### WORK ORDER
Each entry should be set down again verbatim, with the images omitted.
== EXERCISE DATA
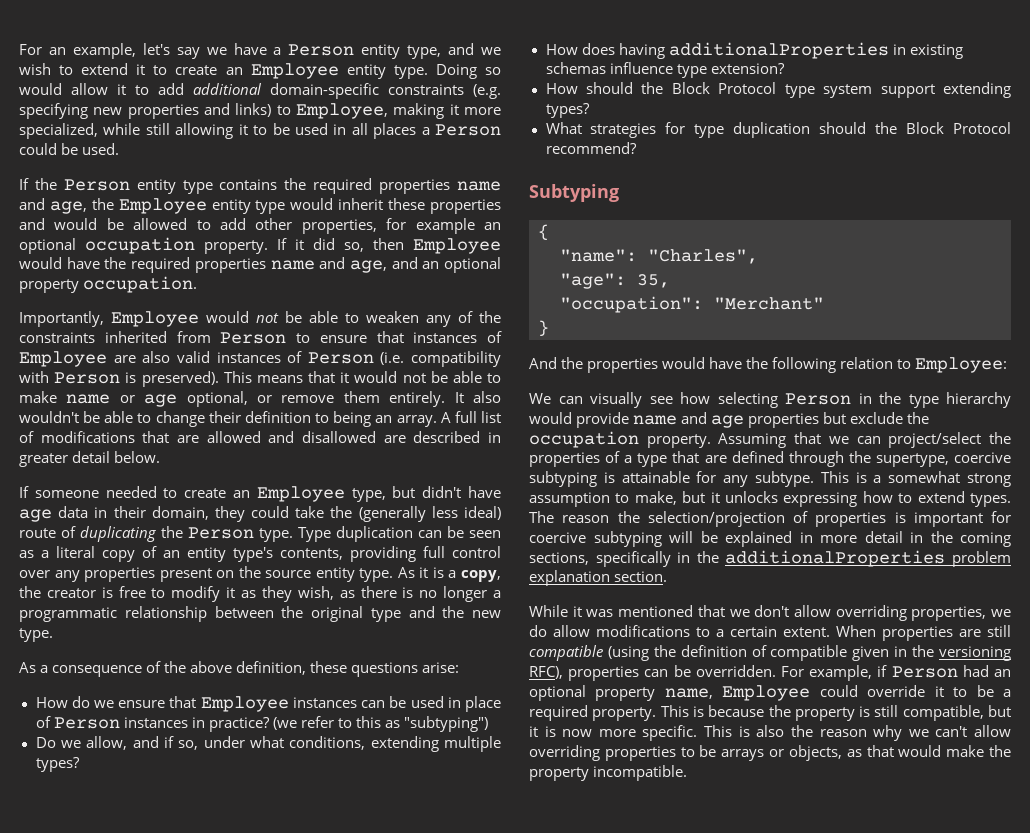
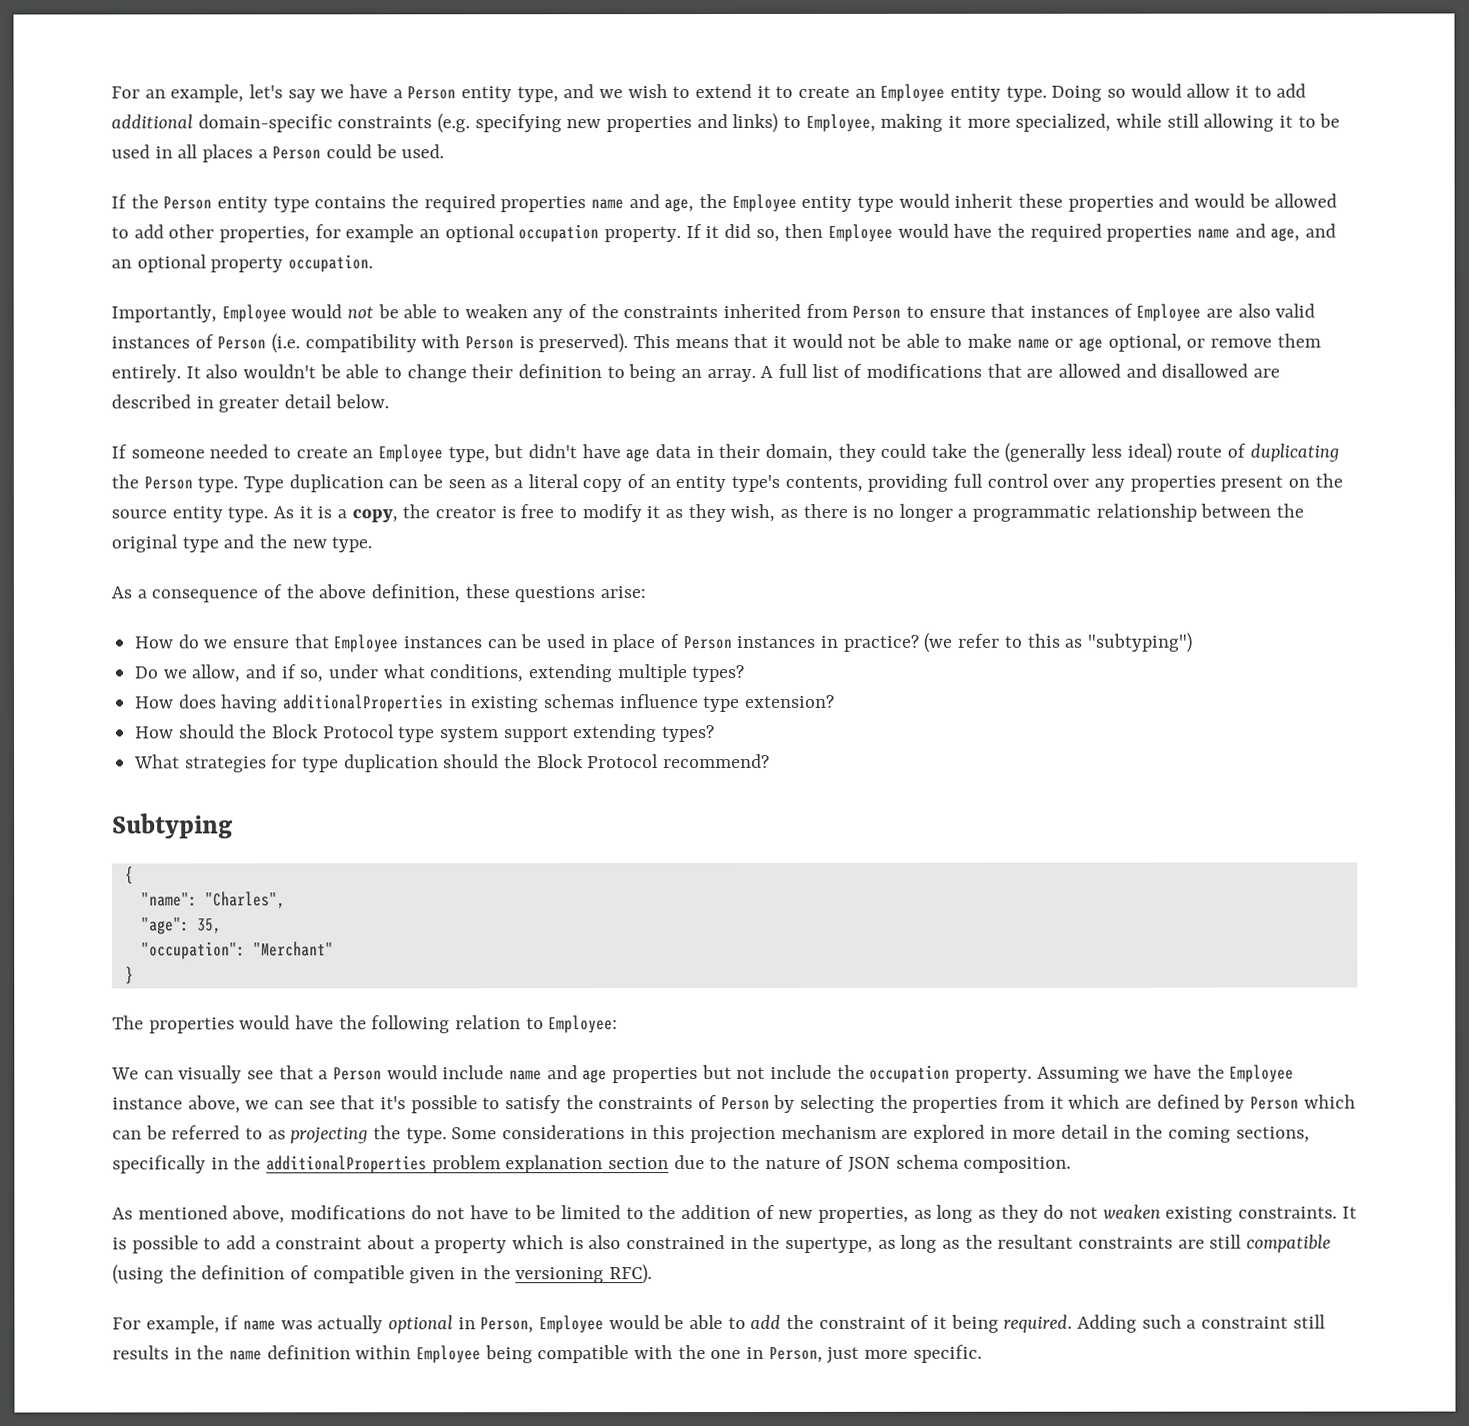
- And the properties would have the following relation to Employee:
+ The properties would have the following relation to Employee:
- We can visually see how selecting Person in the type hierarchy would provide name and age properties but exclude the occupation property.
+ We can visually see that a Person would include name and age properties but not include the occupation property.
- Assuming that we can project/select the properties of a type that are defined through the supertype, coercive subtyping is attainable for any subtype. This is a somewhat strong assumption to make, but it unlocks expressing how to extend types. The reason the selection/projection of properties is important for coercive subtyping will be explained in more detail in the coming sections, specifically in the additionalProperties problem explanation section.
- While it was mentioned that we don't allow overriding properties, we do allow modifications to a certain extent. When properties are still compatible (using the definition of compatible given in the versioning RFC), properties can be overridden. For example, if Person had an optional property name, Employee could override it to be a required property. This is because the property is still compatible, but it is now more specific. This is also the reason why we can't allow overriding properties to be arrays or objects, as that would make the property incompatible.
+ Assuming we have the Employee instance above, we can see that it's possible to satisfy the constraints of Person by selecting the properties from it which are defined by Person which can be referred to as projecting the type. Some considerations in this projection mechanism are explored in more detail in the coming sections, specifically in the additionalProperties problem explanation section due to the nature of JSON schema composition.
+ As mentioned above, modifications do not have to be limited to the addition of new properties, as long as they do not weaken existing constraints. It is possible to add a constraint about a property which is also constrained in the supertype, as long as the resultant constraints are still compatible (using the definition of compatible given in the versioning RFC).
+ For example, if name was actually optional in Person, Employee would be able to add the constraint of it being required. Adding such a constraint still results in the name definition within Employee being compatible with the one in Person, just more specific.

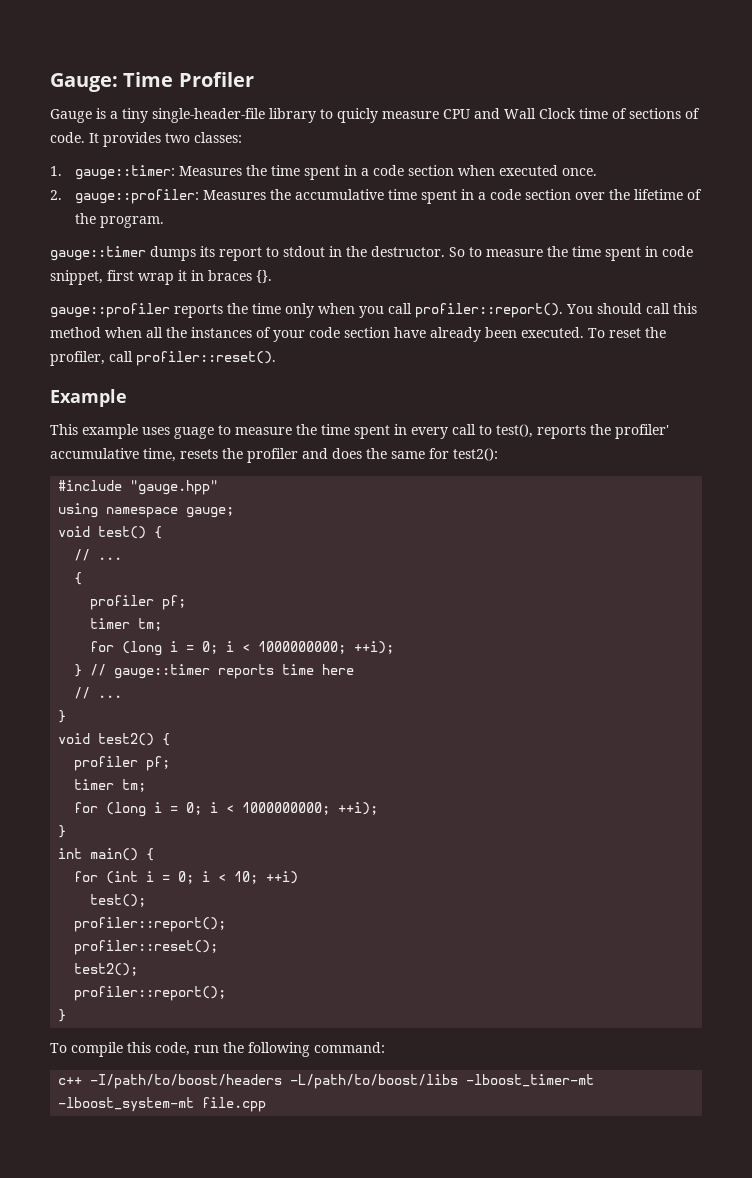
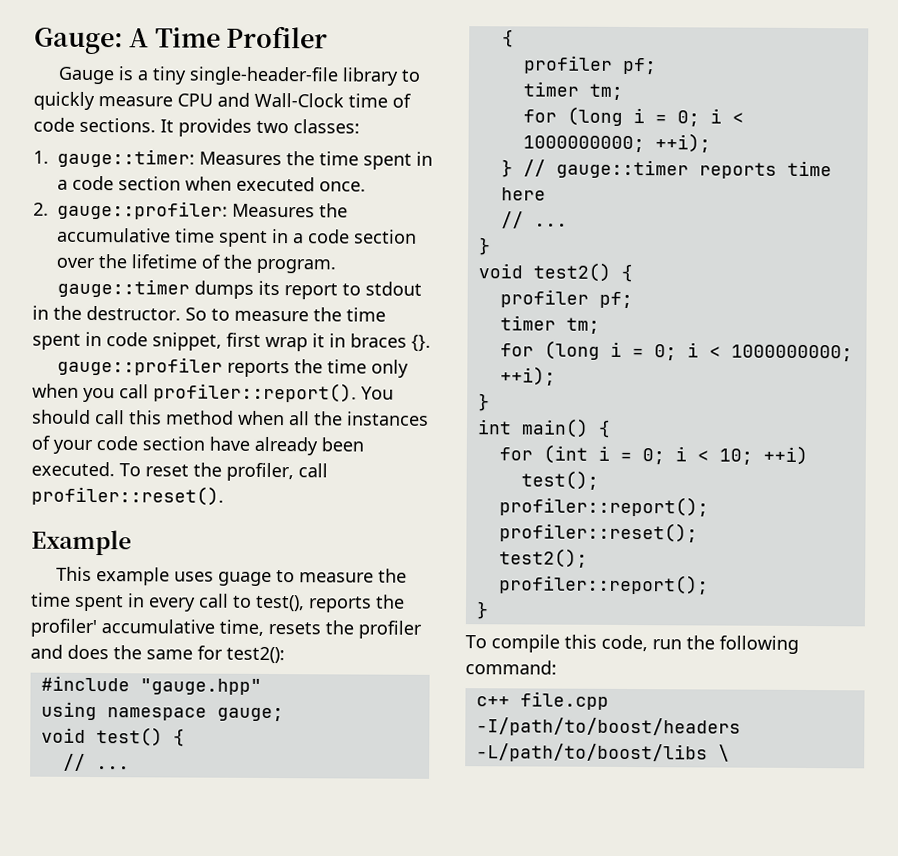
- Gauge: Time Profiler
+ Gauge: A Time Profiler
- Gauge is a tiny single-header-file library to quicly measure CPU and Wall Clock time of sections of code.
+ Gauge is a tiny single-header-file library to quickly measure CPU and Wall-Clock time of code sections.
- c++ -I/path/to/boost/headers -L/path/to/boost/libs -lboost_timer-mt -lboost_system-mt file.cpp
+ c++ file.cpp -I/path/to/boost/headers -L/path/to/boost/libs \

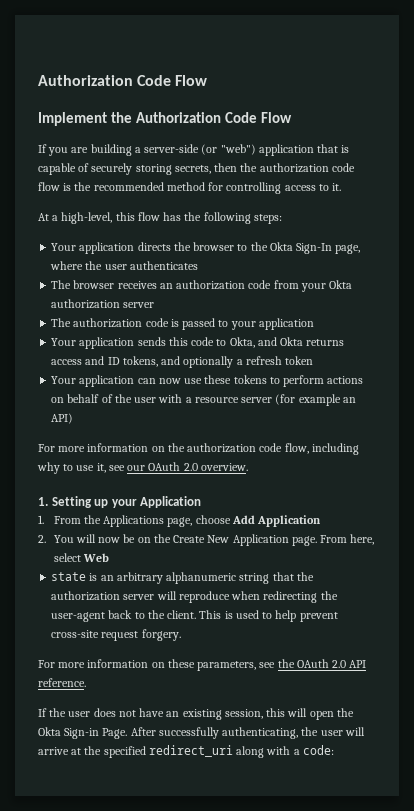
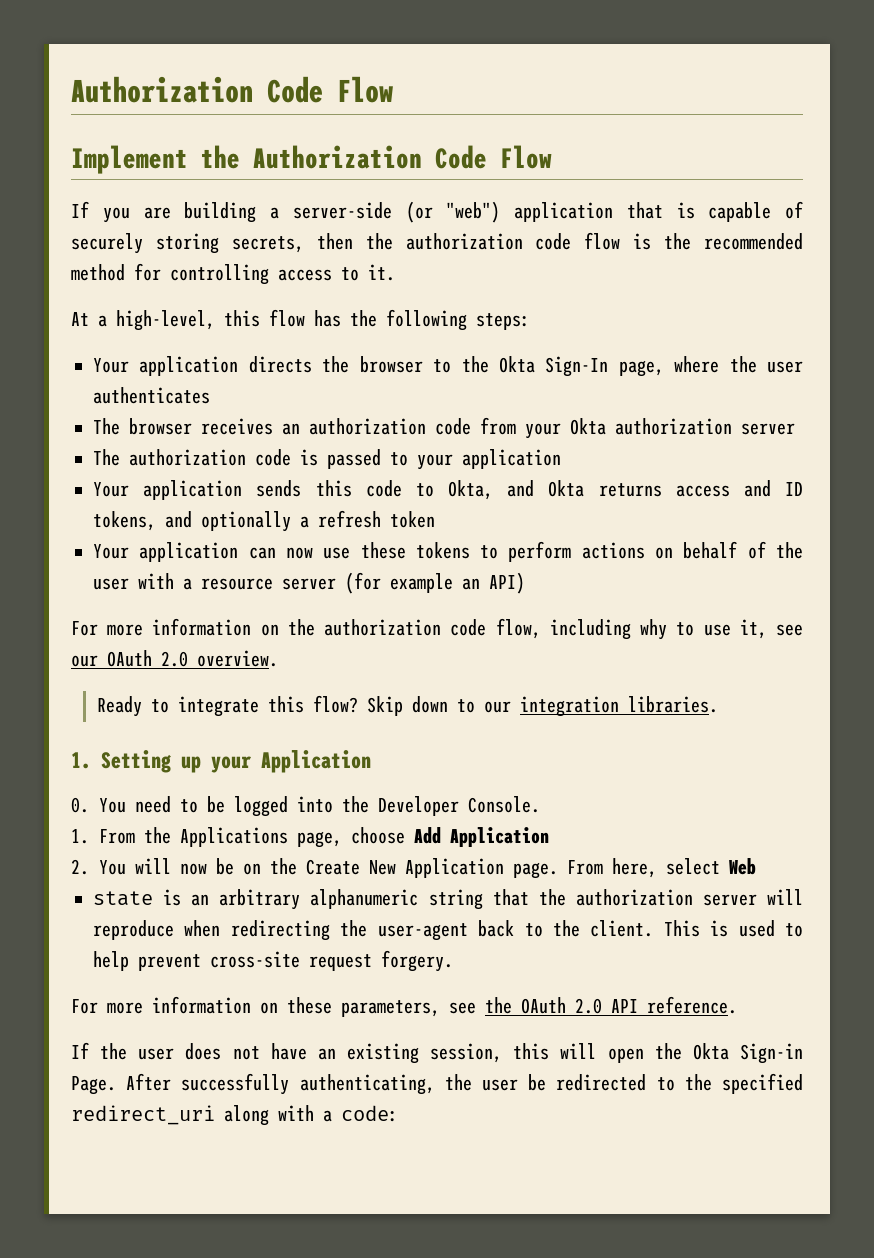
+ Ready to integrate this flow? Skip down to our integration libraries.
+ 0. You need to be logged into the Developer Console.
- After successfully authenticating, the user will arrive at the specified redirect_uri along with a code:
+ After successfully authenticating, the user be redirected to the specified redirect_uri along with a code:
====
### ANSWER TO THIS TASK
- And the properties would have the following relation to Employee:
+ The properties would have the following relation to Employee:
- We can visually see how selecting Person in the type hierarchy would provide name and age properties but exclude the occupation property.
+ We can visually see that a Person would include name and age properties but not include the occupation property.
- Assuming that we can project/select the properties of a type that are defined through the supertype, coercive subtyping is attainable for any subtype. This is a somewhat strong assumption to make, but it unlocks expressing how to extend types. The reason the selection/projection of properties is important for coercive subtyping will be explained in more detail in the coming sections, specifically in the additionalProperties problem explanation section.
- While it was mentioned that we don't allow overriding properties, we do allow modifications to a certain extent. When properties are still compatible (using the definition of compatible given in the versioning RFC), properties can be overridden. For example, if Person had an optional property name, Employee could override it to be a required property. This is because the property is still compatible, but it is now more specific. This is also the reason why we can't allow overriding properties to be arrays or objects, as that would make the property incompatible.
+ Assuming we have the Employee instance above, we can see that it's possible to satisfy the constraints of Person by selecting the properties from it which are defined by Person which can be referred to as projecting the type. Some considerations in this projection mechanism are explored in more detail in the coming sections, specifically in the additionalProperties problem explanation section due to the nature of JSON schema composition.
+ As mentioned above, modifications do not have to be limited to the addition of new properties, as long as they do not weaken existing constraints. It is possible to add a constraint about a property which is also constrained in the supertype, as long as the resultant constraints are still compatible (using the definition of compatible given in the versioning RFC).
+ For example, if name was actually optional in Person, Employee would be able to add the constraint of it being required. Adding such a constraint still results in the name definition within Employee being compatible with the one in Person, just more specific.

- Gauge: Time Profiler
+ Gauge: A Time Profiler
- Gauge is a tiny single-header-file library to quicly measure CPU and Wall Clock time of sections of code.
+ Gauge is a tiny single-header-file library to quickly measure CPU and Wall-Clock time of code sections.
- c++ -I/path/to/boost/headers -L/path/to/boost/libs -lboost_timer-mt -lboost_system-mt file.cpp
+ c++ file.cpp -I/path/to/boost/headers -L/path/to/boost/libs \

+ Ready to integrate this flow? Skip down to our integration libraries.
+ 0. You need to be logged into the Developer Console.
- After successfully authenticating, the user will arrive at the specified redirect_uri along with a code:
+ After successfully authenticating, the user be redirected to the specified redirect_uri along with a code:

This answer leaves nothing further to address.